Cadien: Steely Dan. [Laughter.] I need places to start. I’ve gotten really bad at having a library of music. I used to have 50,000 songs and know a bunch of all sorts of shit, and now I have 2,000 songs maybe on my iTunes and don’t listen to a lot of different new music.
So have you listened to much Aaliyah?
Jack: I was gonna say that—it was gonna be the one that I was gonna go with.
Jack: Typically she has some kind of Dr. Dre-style [makes “wee-oo wee-oo wee-oo” keyboard noises].
Cadien: The P-Funk synth.
Clay: It sounds like arcade sex. Sex in an arcade.

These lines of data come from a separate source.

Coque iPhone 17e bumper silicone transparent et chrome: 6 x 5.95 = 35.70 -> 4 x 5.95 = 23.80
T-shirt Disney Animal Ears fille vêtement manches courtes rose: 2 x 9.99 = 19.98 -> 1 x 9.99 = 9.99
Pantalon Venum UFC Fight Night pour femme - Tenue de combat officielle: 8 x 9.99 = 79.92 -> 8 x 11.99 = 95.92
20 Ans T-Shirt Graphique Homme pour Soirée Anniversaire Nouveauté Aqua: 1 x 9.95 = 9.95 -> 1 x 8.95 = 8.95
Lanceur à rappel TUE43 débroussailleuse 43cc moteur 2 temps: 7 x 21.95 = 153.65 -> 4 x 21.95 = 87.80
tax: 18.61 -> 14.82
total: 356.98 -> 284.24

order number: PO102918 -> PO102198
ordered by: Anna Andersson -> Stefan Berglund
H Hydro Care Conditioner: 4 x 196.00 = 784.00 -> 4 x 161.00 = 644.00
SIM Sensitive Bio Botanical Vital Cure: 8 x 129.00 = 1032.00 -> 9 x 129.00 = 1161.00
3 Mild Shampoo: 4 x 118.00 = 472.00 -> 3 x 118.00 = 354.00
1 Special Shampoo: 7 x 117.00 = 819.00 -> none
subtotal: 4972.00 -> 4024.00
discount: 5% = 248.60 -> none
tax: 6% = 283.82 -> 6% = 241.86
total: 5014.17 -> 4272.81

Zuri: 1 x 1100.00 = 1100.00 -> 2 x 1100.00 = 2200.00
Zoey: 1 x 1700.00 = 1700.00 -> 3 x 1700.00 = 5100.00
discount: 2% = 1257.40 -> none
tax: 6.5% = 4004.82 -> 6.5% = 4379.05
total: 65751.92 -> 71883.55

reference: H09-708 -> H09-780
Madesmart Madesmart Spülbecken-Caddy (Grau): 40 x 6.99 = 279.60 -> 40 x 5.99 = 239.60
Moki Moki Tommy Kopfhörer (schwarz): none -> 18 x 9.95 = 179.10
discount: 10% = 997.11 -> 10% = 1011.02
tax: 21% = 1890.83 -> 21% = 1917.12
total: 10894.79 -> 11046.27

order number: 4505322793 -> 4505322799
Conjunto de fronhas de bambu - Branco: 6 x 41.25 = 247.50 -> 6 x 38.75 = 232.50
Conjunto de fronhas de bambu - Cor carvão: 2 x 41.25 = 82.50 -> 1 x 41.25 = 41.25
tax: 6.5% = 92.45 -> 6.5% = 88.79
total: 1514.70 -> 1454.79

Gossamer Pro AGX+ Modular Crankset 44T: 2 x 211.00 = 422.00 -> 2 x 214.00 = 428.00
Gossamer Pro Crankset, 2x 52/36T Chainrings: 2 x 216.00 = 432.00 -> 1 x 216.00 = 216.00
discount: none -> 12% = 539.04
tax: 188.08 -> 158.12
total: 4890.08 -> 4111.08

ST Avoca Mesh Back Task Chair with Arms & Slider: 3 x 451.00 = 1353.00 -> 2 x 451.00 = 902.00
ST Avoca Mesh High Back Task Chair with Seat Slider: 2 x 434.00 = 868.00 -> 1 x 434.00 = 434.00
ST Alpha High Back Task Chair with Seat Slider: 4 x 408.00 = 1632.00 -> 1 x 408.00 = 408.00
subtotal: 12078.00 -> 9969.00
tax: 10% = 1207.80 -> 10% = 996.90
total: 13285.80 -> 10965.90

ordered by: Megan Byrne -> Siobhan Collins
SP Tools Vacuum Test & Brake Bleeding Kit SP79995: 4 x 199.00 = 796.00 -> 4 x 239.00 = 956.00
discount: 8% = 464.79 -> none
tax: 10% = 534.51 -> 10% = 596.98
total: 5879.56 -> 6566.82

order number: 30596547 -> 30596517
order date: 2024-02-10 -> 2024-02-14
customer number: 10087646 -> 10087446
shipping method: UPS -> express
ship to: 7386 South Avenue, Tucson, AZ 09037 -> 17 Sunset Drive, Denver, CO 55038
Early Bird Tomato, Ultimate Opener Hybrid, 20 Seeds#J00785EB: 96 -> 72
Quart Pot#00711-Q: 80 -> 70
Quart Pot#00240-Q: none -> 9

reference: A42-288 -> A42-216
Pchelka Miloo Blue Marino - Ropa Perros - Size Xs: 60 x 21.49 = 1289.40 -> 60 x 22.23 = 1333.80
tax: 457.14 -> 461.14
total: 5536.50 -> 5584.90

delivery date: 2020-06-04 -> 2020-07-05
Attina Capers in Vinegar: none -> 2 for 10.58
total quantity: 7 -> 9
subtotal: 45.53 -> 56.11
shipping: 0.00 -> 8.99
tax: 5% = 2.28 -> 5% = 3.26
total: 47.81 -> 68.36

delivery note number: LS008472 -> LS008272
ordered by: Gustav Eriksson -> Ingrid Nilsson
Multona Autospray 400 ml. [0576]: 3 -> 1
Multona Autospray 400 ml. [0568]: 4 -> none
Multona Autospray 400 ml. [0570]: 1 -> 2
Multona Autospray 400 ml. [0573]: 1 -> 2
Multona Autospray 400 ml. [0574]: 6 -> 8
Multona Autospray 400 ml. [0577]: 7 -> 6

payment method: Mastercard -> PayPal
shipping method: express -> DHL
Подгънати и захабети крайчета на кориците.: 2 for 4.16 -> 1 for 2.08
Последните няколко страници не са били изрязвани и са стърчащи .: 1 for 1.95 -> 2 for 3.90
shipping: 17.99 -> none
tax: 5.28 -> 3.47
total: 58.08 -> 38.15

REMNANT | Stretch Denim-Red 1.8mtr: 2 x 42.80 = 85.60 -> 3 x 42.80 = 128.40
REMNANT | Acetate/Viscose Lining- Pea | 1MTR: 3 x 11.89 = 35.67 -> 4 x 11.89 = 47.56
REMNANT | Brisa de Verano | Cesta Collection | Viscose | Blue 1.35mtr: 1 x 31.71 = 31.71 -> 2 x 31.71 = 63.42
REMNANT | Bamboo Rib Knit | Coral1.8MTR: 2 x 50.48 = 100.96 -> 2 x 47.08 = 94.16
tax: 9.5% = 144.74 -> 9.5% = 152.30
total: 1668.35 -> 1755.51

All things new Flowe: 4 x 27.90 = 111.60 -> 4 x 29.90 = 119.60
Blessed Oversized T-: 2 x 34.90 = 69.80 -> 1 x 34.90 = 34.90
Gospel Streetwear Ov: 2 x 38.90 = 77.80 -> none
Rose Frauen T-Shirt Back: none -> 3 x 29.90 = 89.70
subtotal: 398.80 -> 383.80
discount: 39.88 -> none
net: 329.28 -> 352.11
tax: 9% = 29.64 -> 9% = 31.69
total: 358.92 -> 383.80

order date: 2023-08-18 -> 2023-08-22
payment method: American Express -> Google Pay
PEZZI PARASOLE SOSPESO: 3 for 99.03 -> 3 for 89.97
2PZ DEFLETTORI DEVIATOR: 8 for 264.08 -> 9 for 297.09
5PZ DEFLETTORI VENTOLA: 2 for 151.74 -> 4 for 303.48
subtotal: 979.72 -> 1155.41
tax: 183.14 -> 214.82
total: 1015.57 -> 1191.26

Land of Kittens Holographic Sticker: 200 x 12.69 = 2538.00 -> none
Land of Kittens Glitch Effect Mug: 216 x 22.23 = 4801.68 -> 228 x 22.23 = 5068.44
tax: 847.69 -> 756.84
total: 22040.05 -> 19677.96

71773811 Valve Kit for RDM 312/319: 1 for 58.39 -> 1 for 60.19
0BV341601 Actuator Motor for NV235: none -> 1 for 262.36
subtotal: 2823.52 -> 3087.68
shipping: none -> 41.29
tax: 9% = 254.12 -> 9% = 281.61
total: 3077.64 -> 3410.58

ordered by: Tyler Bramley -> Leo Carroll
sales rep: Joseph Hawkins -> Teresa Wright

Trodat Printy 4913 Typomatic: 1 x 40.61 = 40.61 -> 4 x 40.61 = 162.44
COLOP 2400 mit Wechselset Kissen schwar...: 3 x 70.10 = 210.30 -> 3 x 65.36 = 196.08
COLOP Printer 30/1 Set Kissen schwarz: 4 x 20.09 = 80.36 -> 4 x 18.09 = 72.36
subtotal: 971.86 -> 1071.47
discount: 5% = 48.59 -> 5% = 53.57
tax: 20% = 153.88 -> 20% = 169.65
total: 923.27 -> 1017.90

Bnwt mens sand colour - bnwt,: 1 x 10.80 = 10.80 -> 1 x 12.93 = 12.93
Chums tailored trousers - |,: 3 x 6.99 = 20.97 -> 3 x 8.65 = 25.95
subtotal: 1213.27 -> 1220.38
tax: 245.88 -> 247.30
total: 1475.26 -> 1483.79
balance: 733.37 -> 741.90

Jack: You can just tell, she’s a very unique voice. And I also don’t know that many women R&B singers from that time.
The Oblivians, “Sunday You Need Love,” from the seven-inch
Clay: I like how the rap was really chill and all the rock ‘n’ roll is super heavy and dark.
Connor: Who’s this?
Jack: I didn’t know they were that old.
Cadien: Back when I did have music on my computer, I used to listen to the Oblivians, and they all had their last names as “Oblivian.” They did a Ramones thing.
How did you get into the Oblivians?
Cadien: I think somehow from being into the Jay Reatard Memphis scene I’d heard about them. I don’t know.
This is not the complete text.